Néanmoins, c’était sûrement en partie parce que le génocide des juifs s’est produit en Europe et a laissé tant de traces visibles que les Allemands et d’autres Européens n’ont pas réussi à le refouler et à le marginaliser comme ils l’avaient fait pour celui des Héréros — n’ont pas réussi, autrement dit, à tirer ce que les Allemands appellent une Schlussstrich (trait de clôture) le reléguant au passé. Au lieu de cela, l’Holocauste est devenu l’événement qui ne doit jamais être oublié et qui ne doit pas être autorisé à se reproduire. Le processus pour y faire face a créé à la fois le mécanisme pour combattre d’autres atrocités, sous la forme d’un régime de droit humanitaire international, et établi un exemple moral. Pendant des décennies, le spécialiste Enzo Traverso écrit dans Gaza face à l’histoire, la « religion civile » de la mémoire de l’Holocauste
« a servi de paradigme pour la mémoire d’autres génocides et de crimes contre l’humanité — de l’extermination des Arméniens aux dictatures militaires en Amérique latine, de la famine du Holodomor en Ukraine à la Bosnie et au génocide des Tutsis au Rwanda. »

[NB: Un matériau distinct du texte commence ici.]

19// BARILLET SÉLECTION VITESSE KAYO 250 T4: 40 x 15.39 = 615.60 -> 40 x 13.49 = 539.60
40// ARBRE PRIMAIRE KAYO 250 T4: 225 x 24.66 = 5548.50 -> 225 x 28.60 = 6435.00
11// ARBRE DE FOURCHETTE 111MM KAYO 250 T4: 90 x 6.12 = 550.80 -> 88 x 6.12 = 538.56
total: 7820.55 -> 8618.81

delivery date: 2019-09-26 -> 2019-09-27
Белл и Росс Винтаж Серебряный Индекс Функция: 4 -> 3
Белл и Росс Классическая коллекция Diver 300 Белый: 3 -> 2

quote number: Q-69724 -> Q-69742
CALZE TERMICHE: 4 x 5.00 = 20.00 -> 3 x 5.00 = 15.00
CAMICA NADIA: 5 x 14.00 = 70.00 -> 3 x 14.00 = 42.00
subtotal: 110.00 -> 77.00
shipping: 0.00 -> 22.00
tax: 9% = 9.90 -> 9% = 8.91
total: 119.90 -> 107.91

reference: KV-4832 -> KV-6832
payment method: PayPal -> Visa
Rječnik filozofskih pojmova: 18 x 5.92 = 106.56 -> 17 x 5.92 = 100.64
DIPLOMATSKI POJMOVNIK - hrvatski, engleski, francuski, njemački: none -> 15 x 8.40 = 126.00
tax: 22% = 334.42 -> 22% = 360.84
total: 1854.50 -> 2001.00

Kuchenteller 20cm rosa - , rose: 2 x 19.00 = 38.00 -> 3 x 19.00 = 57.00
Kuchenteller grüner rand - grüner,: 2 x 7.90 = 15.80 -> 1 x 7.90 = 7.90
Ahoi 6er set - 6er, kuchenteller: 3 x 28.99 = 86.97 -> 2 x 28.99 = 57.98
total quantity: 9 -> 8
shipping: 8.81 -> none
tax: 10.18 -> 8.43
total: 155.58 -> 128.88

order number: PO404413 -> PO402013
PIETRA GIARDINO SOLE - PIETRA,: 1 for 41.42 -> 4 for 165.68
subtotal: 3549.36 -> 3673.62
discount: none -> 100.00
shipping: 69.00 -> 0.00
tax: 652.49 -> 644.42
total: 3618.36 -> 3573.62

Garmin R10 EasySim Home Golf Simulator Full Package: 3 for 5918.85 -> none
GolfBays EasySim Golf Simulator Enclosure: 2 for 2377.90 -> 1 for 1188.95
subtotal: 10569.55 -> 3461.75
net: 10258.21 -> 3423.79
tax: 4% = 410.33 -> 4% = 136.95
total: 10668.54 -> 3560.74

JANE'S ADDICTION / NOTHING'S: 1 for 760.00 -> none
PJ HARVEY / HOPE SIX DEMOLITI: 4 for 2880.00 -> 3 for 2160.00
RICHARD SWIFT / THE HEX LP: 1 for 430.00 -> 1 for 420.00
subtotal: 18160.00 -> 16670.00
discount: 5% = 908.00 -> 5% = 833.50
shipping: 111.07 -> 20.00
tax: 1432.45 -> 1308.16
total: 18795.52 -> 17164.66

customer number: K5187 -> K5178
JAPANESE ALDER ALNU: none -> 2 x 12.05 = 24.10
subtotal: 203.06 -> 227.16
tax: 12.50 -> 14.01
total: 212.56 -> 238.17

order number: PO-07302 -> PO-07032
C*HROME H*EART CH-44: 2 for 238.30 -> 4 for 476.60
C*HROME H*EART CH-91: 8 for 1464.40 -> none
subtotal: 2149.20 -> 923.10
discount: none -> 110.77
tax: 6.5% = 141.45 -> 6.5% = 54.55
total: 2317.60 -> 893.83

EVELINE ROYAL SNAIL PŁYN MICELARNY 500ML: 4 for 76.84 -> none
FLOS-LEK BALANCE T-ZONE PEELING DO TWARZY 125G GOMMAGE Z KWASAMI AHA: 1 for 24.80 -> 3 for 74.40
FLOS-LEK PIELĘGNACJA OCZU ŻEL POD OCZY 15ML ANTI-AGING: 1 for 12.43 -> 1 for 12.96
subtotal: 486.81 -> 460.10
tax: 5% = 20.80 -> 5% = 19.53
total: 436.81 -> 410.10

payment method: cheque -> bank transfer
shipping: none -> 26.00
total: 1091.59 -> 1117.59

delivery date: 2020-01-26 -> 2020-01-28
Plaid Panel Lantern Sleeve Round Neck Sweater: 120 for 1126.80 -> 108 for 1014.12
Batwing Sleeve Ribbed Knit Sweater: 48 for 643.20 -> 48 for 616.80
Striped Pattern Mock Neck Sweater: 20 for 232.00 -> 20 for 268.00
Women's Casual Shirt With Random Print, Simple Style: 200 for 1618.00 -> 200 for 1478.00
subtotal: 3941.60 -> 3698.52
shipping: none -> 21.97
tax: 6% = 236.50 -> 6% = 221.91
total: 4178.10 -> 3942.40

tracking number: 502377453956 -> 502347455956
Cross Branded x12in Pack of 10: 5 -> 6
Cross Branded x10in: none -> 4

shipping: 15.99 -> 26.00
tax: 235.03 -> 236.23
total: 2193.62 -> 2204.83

Mais en même temps elle a aussi fourni une espèce de carte blanche. Dans Being Jewish After the Destruction of Gaza, un récit émouvant de sa transformation, d’un défenseur fervent d’Israël en un critique acerbe du sionisme, Peter Beinart suggère qu’à la suite de l’Holocauste, un sentiment de « fausse innocence » est venu suffoquer « la vie juive contemporaine, camouflant la domination en auto-défense ». Car le souvenir doit avoir des conséquences, particulièrement quand il vient avec un engagement absolu à « ne plus jamais » permettre à un Holocauste de se produire. Et quand « jamais plus » devient non seulement un slogan, mais une partie de l’idéologie d’État, quand il devient le prisme transformant toute menace, toute question de sécurité, toute contestation de la légitimité ou de la justice de l’État en un péril existentiel, alors tous les coups sont permis pour défendre ceux qui ont déjà été confrontés à l’anéantissement. C’est une vision du monde, écrit Beinart, qui « offre une licence infinie à des êtres humains faillibles ».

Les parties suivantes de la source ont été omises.